Left: Supreme Court Justice Sonia Sotomayor speaks during a panel discussion at the winter meeting of the National Governors Association, Friday, Feb. 23, 2024, in Washington (AP Photo/Mark Schiefelbein). Right: Eric Walber, pictured in a local news report about Michael Wearry's plea deal (WAFB).

Justice Sonia Sotomayor registered a sharp dissent Monday as the U.S. Supreme Court refused to take up the case of a man sentenced to life in the 1998 slaying of a teenage pizza delivery driver in Louisiana, accusing her colleagues of refusing to "enforce its own precedents."

Joined only by Justice Ketanji Brown Jackson, Sotomayor argued that it made little sense for the Supreme Court to effectively free James Skinner's co-defendant from death row with a decision a decade earlier but to leave Skinner in prison for the rest of his days without parole, when both men were incarcerated for the murder of 16-year-old Eric Walber based on "similar sets of evidence, which centered on the same two eyewitness accounts."

"Equal justice under law, the phrase engraved on the front of this Court's building, requires that two codefendants, convicted of the same crime, who raised essentially the same constitutional claims, receive the same answer from the courts," Sotomayor said. "Here, because the Louisiana courts refused to apply this Court's Brady precedents, including a decision by this Court involving the very same evidence, Skinner risks spending the rest of his life in prison while [Michael] Wearry walks free," Sotomayor said. "Because the Court refuses to enforce its own precedents, I respectfully dissent from the denial of certiorari."

Under Brady v. Maryland, prosecutors must hand over "Brady material," evidence that is exculpatory or tends to be favorable to the defense. The "withholding of evidence that is material to the determination of either guilt or punishment of a criminal defendant violates the defendant's constitutional right to due process," the Supreme Court held in 1963.

The evidence of Brady violations in the case of Michael Wearry was egregious to the point that the Supreme Court ruled his conviction and death sentence had to be set aside in 2016, and a new trial was "required." Of particular concern was what the state hid from the defense about its star witness, a "jailhouse snitch" named Sam Scott who two years after the slaying claimed a lesser level of responsibility in Walber's death while pointing to Wearry, Skinner, and three others.

That story not only changed, but was also wrong about basic facts.
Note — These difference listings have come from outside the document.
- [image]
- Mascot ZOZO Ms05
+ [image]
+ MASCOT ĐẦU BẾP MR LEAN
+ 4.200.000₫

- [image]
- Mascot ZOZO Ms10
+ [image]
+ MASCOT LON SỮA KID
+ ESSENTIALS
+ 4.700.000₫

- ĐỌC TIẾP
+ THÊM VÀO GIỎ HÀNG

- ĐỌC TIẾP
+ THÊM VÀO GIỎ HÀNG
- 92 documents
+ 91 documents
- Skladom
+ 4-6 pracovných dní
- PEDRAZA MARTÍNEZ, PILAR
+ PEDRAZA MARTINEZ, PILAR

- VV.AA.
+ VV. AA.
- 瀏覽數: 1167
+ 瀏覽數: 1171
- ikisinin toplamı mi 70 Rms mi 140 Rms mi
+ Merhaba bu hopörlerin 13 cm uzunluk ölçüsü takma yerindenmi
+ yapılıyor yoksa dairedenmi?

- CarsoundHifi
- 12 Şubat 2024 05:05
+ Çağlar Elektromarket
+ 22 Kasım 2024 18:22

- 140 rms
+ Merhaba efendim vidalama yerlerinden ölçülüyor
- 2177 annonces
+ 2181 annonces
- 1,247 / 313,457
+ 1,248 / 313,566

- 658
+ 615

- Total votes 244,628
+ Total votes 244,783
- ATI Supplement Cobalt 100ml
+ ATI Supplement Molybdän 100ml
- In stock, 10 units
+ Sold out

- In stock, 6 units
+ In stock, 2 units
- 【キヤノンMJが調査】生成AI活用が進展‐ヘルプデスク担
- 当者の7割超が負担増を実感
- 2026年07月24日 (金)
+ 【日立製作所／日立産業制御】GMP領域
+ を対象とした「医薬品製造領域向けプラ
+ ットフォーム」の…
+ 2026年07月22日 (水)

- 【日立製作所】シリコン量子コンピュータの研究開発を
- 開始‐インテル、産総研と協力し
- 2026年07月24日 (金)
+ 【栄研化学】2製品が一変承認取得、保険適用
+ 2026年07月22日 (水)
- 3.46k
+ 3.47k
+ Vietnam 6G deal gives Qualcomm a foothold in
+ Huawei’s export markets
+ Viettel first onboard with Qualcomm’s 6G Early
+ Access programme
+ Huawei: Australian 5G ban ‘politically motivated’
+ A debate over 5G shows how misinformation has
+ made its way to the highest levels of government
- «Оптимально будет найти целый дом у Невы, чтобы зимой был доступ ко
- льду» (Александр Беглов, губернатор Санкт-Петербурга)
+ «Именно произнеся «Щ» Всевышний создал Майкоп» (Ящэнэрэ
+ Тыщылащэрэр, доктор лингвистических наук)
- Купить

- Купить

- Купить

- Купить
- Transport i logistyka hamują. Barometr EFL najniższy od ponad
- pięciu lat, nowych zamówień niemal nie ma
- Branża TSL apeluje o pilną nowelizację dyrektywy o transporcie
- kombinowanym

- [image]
For instance, the witness claimed Walber was shot to death — but the evidence showed that on that April 1998 day, the Albany High School football player was filling in for someone who didn't show up for work at Pizza Express and was beaten and run over by his own car, local CBS affiliate WAFB reported. Skinner was allegedly behind the wheel.

Further explaining why the Supreme Court found Scott's account "dubious," one of his versions of the crime said Randy Hutchinson — who had "undergone knee surgery to repair a ruptured patellar tendon" nine days earlier — ran after the pizza delivery driver.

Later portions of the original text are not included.